(Image comparison data)
_____

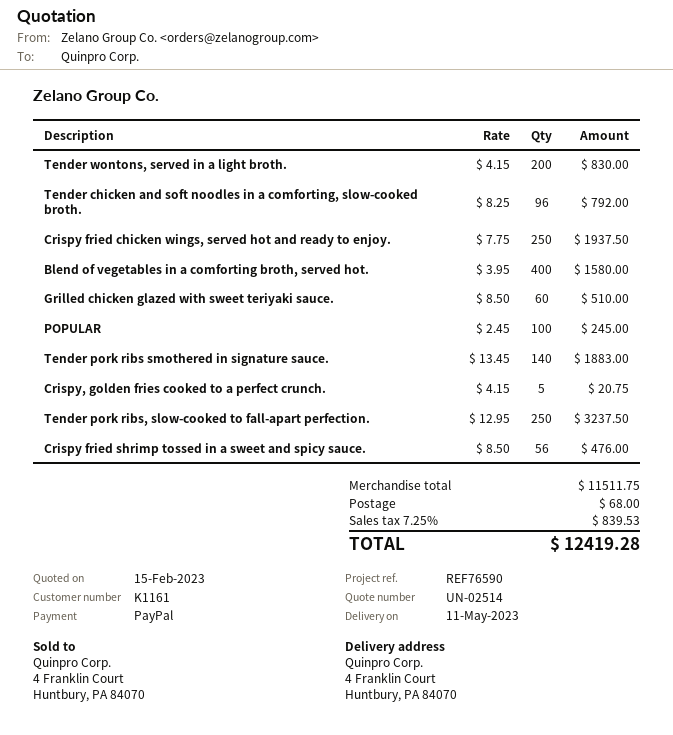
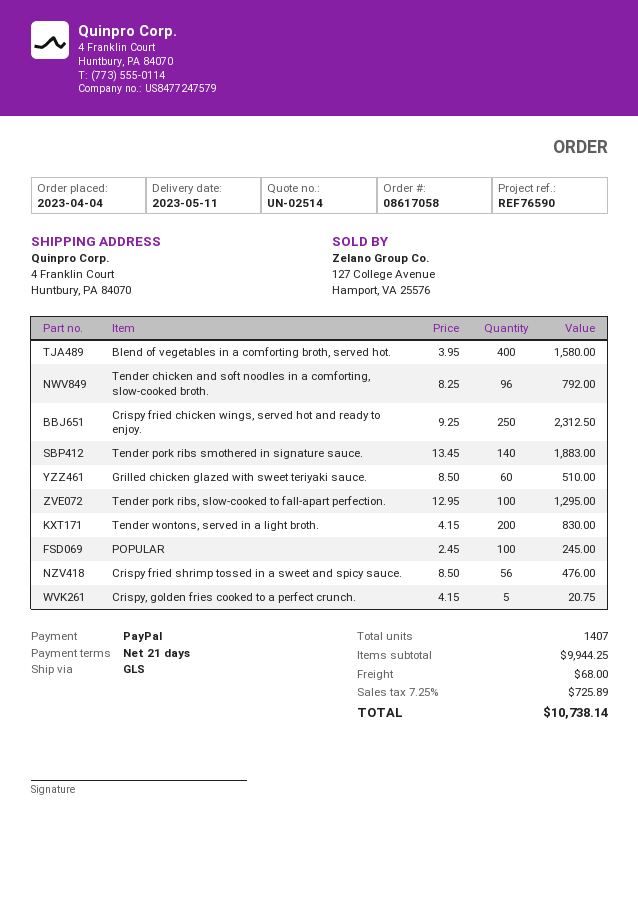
Crispy fried chicken wings, served hot and ready to enjoy.: 250 x 7.75 = 1937.50 -> 250 x 9.25 = 2312.50
Tender pork ribs, slow-cooked to fall-apart perfection.: 250 x 12.95 = 3237.50 -> 100 x 12.95 = 1295.00
subtotal: 11511.75 -> 9944.25
tax: 7.25% = 839.53 -> 7.25% = 725.89
total: 12419.28 -> 10738.14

_____

* **DIRECTIONS FOR THIS TASK**:
Give the data above back unchanged, except for the pictures.

* **EXERCISE RESULT**:
Crispy fried chicken wings, served hot and ready to enjoy.: 250 x 7.75 = 1937.50 -> 250 x 9.25 = 2312.50
Tender pork ribs, slow-cooked to fall-apart perfection.: 250 x 12.95 = 3237.50 -> 100 x 12.95 = 1295.00
subtotal: 11511.75 -> 9944.25
tax: 7.25% = 839.53 -> 7.25% = 725.89
total: 12419.28 -> 10738.14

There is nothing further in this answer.